## TASK DIRECTIONS
Only lines containing the string "feature" belong in the answer; find them in the records and copy them.

## Records contained in a dataset
......

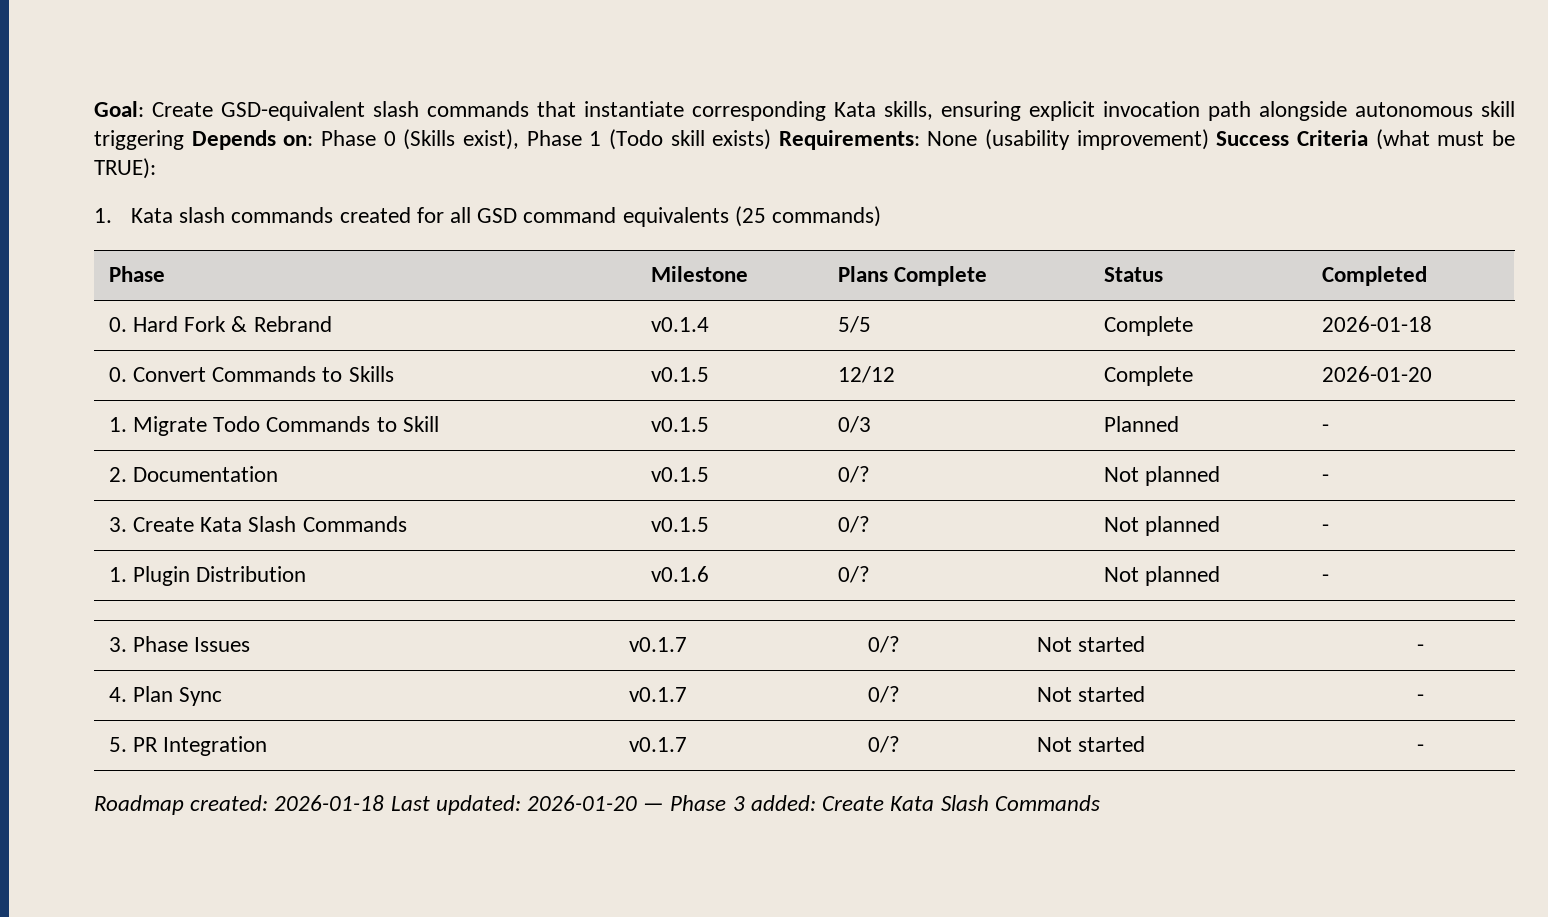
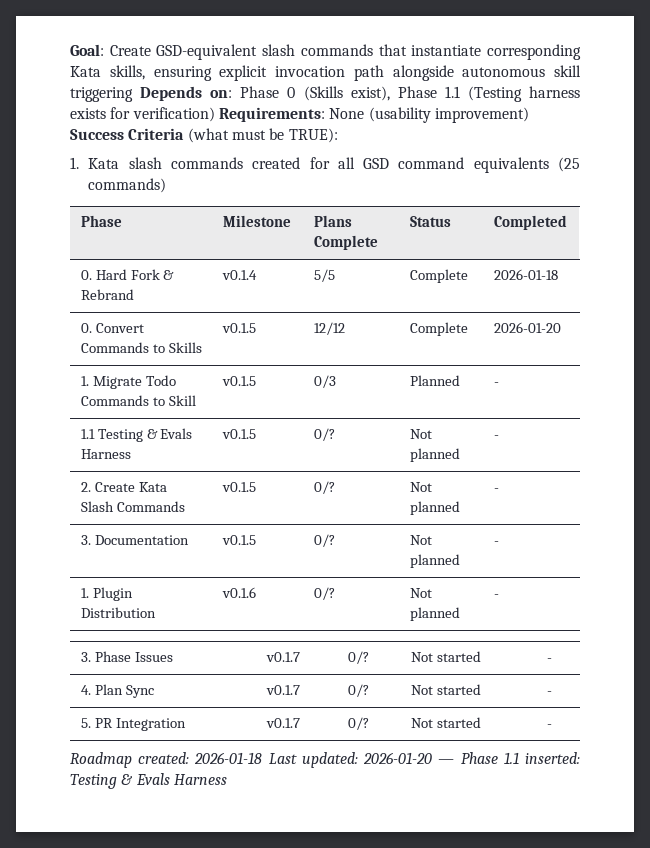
- Goal: Create GSD-equivalent slash commands that instantiate corresponding Kata skills, ensuring explicit invocation path alongside autonomous skill triggering Depends on: Phase 0 (Skills exist), Phase 1 (Todo skill exists) Requirements: None (usability improvement) Success Criteria (what must be TRUE):
+ Goal: Create GSD-equivalent slash commands that instantiate corresponding Kata skills, ensuring explicit invocation path alongside autonomous skill triggering Depends on: Phase 0 (Skills exist), Phase 1.1 (Testing harness exists for verification) Requirements: None (usability improvement) Success Criteria (what must be TRUE):
- 2. Documentation | v0.1.5 | 0/? | Not planned | -
+ 1.1 Testing & Evals Harness | v0.1.5 | 0/? | Not planned | -
+ 2. Create Kata Slash Commands | v0.1.5 | 0/? | Not planned | -
- 3. Create Kata Slash Commands | v0.1.5 | 0/? | Not planned | -
+ 3. Documentation | v0.1.5 | 0/? | Not planned | -
- Roadmap created: 2026-01-18 Last updated: 2026-01-20 — Phase 3 added: Create Kata Slash Commands
+ Roadmap created: 2026-01-18 Last updated: 2026-01-20 — Phase 1.1 inserted: Testing & Evals Harness

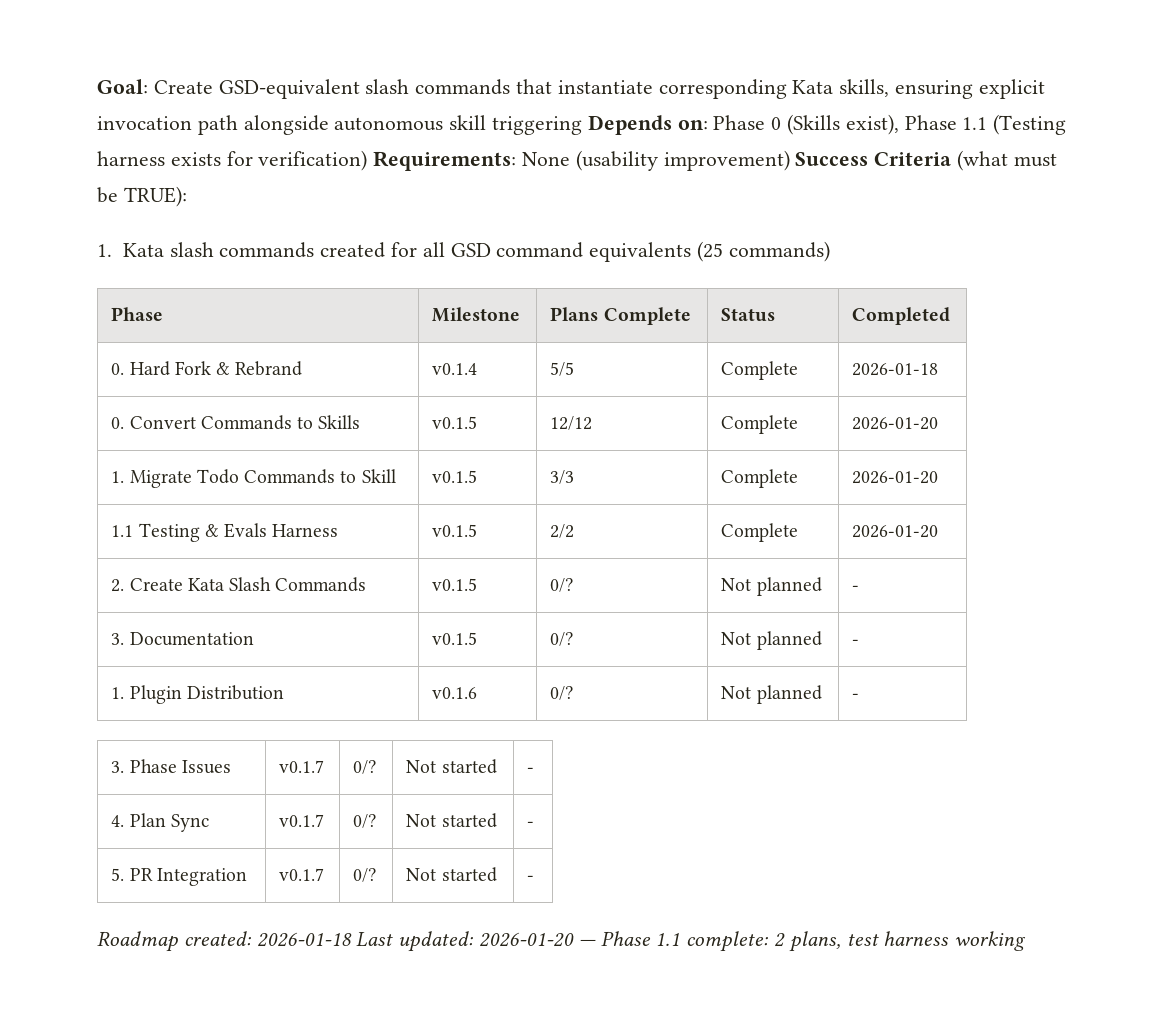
- 1. Migrate Todo Commands to Skill | v0.1.5 | 0/3 | Planned | -
+ 1. Migrate Todo Commands to Skill | v0.1.5 | 3/3 | Complete | 2026-01-20
- 1.1 Testing & Evals Harness | v0.1.5 | 0/? | Not planned | -
+ 1.1 Testing & Evals Harness | v0.1.5 | 2/2 | Complete | 2026-01-20
- Roadmap created: 2026-01-18 Last updated: 2026-01-20 — Phase 1.1 inserted: Testing & Evals Harness
+ Roadmap created: 2026-01-18 Last updated: 2026-01-20 — Phase 1.1 complete: 2 plans, test harness working

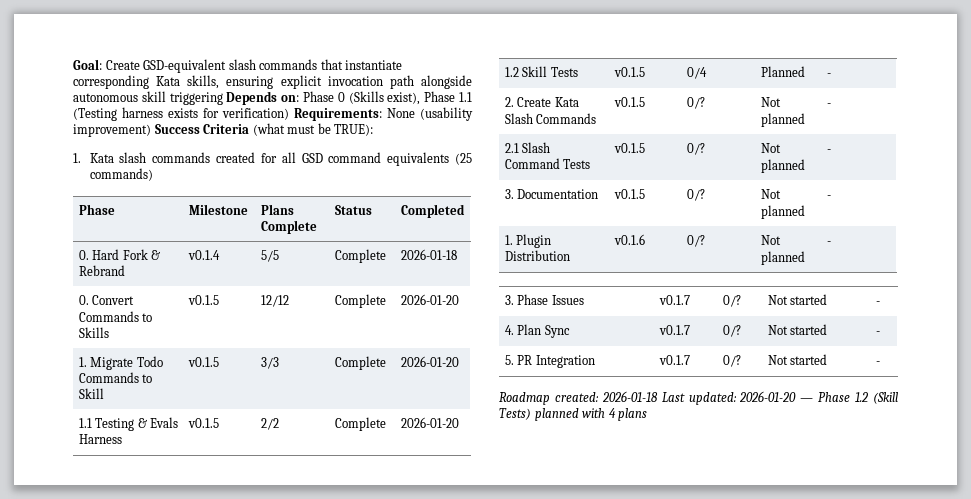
+ 1.2 Skill Tests | v0.1.5 | 0/4 | Planned | -
+ 2.1 Slash Command Tests | v0.1.5 | 0/? | Not planned | -
- Roadmap created: 2026-01-18 Last updated: 2026-01-20 — Phase 1.1 complete: 2 plans, test harness working
+ Roadmap created: 2026-01-18 Last updated: 2026-01-20 — Phase 1.2 (Skill Tests) planned with 4 plans

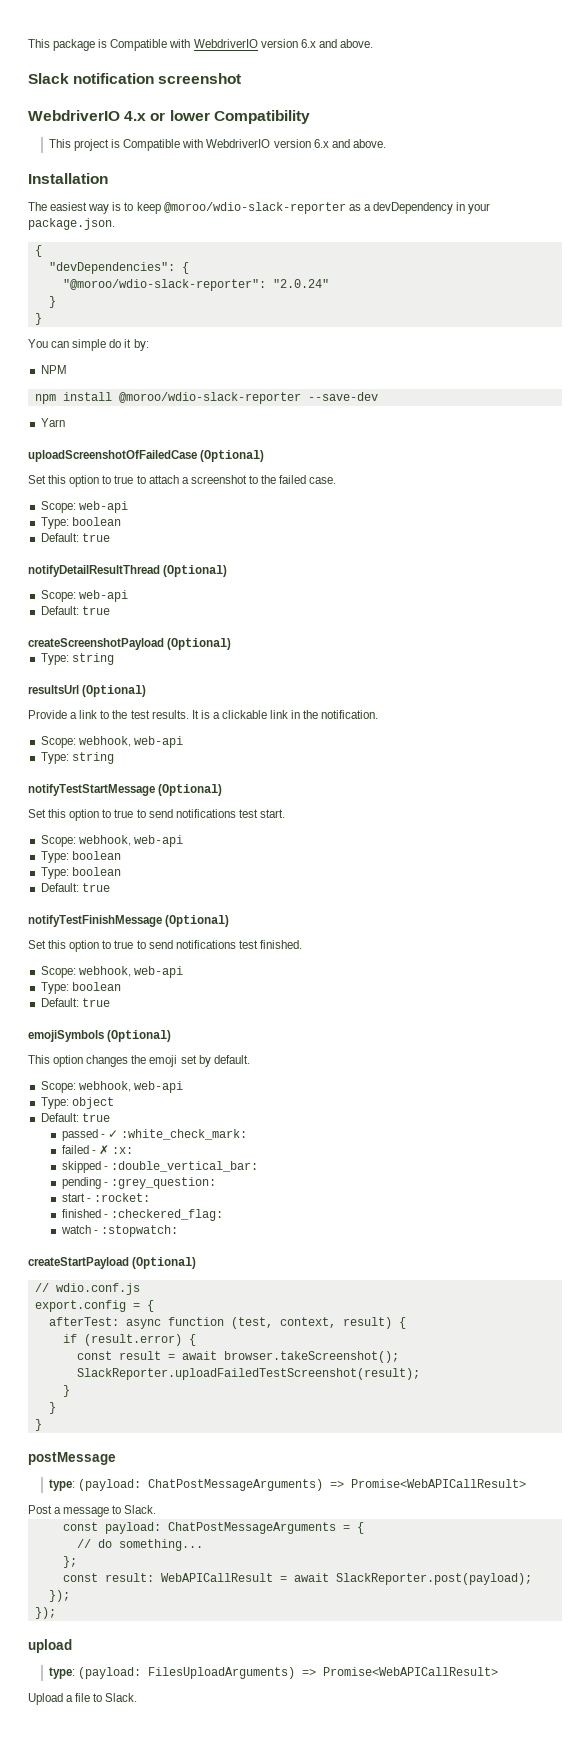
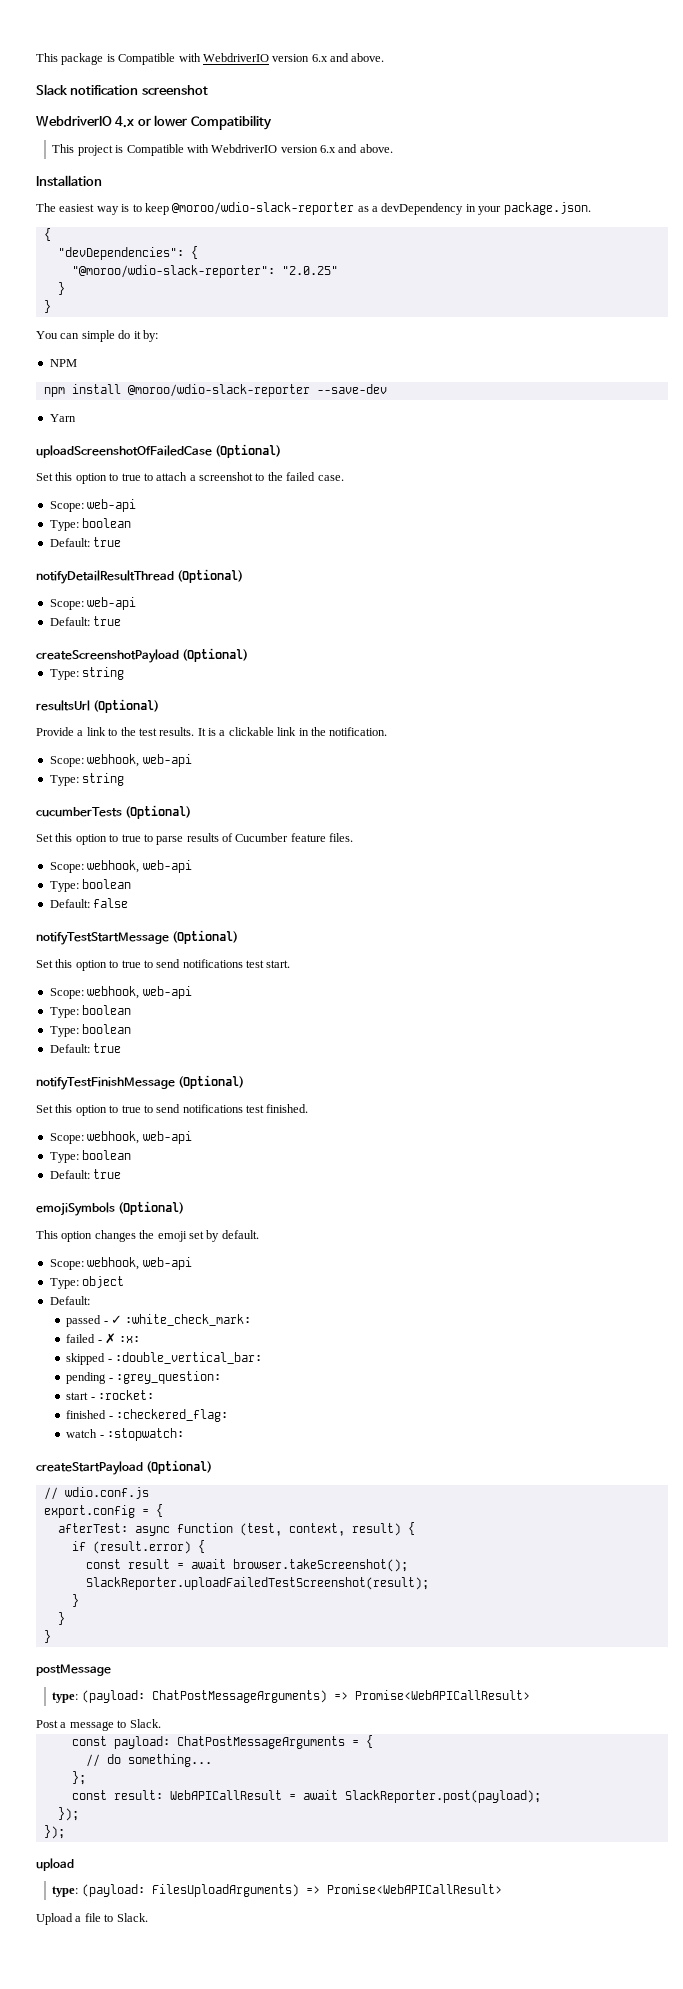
- "@moroo/wdio-slack-reporter": "2.0.24"
+ "@moroo/wdio-slack-reporter": "2.0.25"
+ cucumberTests (Optional)
+ Set this option to true to parse results of Cucumber feature files.
+ Scope: webhook, web-api
+ Type: boolean
+ Default: false
  Type: object
- Default: true
+ Default:

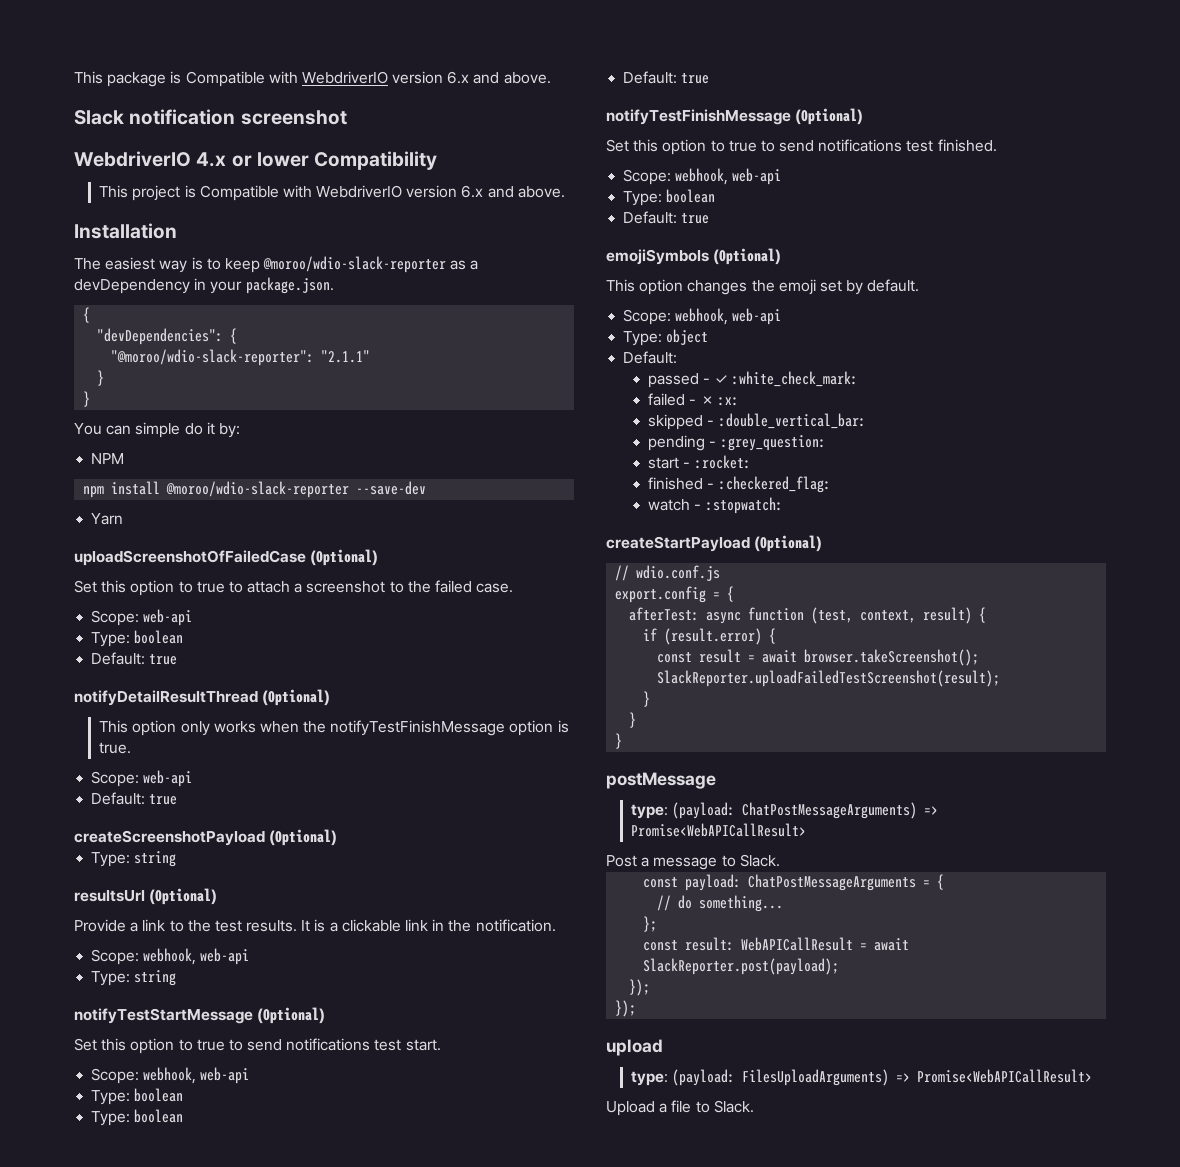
- "@moroo/wdio-slack-reporter": "2.0.25"
+ "@moroo/wdio-slack-reporter": "2.1.1"
+ This option only works when the notifyTestFinishMessage option is true.
- cucumberTests (Optional)
- Set this option to true to parse results of Cucumber feature files.
- Scope: webhook, web-api
- Type: boolean
- Default: false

......

## WRITTEN ANSWER
+ Set this option to true to parse results of Cucumber feature files.
- Set this option to true to parse results of Cucumber feature files.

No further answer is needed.